> The wcwidth implementation does use East Asian width. No magic there.
Sure.
> *Adds it to the pile of NB comments*
I don't think it can be an NB comment because width estimation was added in C++20.
I believe NB comments may cover any aspect of the standard
regardless of when the relevant text was introduced (and doing so
is appropriate because times change; e.g., updates needed for
newer Unicode versions).
Tom.
Cheers,Victor
On Wed, Sep 14, 2022 at 7:41 AM Corentin <corentin.jabot@gmail.com> wrote:
On Wed, Sep 14, 2022, 16:15 Victor Zverovich <victor.zverovich@gmail.com> wrote:
It is based on the wcswidth implementation that you linked to.

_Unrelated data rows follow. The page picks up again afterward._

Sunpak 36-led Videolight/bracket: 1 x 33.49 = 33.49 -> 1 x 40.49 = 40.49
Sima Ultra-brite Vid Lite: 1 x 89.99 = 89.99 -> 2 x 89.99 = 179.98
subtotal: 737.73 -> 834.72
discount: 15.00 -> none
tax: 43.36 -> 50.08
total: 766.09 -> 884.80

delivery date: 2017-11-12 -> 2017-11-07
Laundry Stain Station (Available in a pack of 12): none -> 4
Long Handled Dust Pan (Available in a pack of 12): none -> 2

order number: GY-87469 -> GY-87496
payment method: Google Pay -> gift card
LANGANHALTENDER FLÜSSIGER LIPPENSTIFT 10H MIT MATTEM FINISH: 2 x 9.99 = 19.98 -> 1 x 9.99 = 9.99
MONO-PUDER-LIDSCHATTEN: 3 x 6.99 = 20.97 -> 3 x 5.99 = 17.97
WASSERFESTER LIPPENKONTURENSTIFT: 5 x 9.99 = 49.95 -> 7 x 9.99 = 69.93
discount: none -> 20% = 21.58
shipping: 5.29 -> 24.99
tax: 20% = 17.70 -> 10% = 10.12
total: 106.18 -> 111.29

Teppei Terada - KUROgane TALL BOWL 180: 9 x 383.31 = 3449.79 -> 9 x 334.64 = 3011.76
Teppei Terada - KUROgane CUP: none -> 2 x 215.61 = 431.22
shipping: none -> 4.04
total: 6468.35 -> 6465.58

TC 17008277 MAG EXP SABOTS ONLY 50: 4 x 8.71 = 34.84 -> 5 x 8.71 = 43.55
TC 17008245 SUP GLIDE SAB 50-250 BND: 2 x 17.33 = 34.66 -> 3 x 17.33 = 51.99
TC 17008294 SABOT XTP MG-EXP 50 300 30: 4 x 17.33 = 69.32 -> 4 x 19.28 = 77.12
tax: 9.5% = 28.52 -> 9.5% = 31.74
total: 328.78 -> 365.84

> I think a better specification would be given that we have a floating reference to UAX44,> to say that codepoints that have the Unicode property "Emoji_Presentation" or> East_Asian_Width="W" have a width of 2.
Not all emoji have a width of 2 and I'm not sure about East_Asian_Width being a reliable indicator either so if anyone is interested in writing a paper to improve width estimation (I'm not) at the very least I'd recommend checking presentations on several popular terminals.
The wcwidth implementation does use East Asian width. No magic there.
*Adds it to the pile of NB comments*
Cheers,Victor
On Wed, Sep 14, 2022 at 2:28 AM Corentin <corentin.jabot@gmail.com> wrote:
Hey folks.
How was the table of width in [format] derived?
We have 2 issues here: Lack of explanation in the standard makes it hard to evolve that table,and it does require maintenance as the Unicode standard evolves.
Reading the intent of https://www.open-std.org/jtc1/sc22/wg21/docs/papers/2020/p1868r2.html,
We do want:
- To treat 0-width codepoint as 1
- To treat emojis as 2
- To treat full width east asian as 2.
I think a better specification would be given that we have a floating reference to UAX44,to say that codepoints that have the Unicode property "Emoji_Presentation" orEast_Asian_Width="W" have a width of 2.
This ensures implementation remains coherent as Unicode evolves.
Thanks,Corentin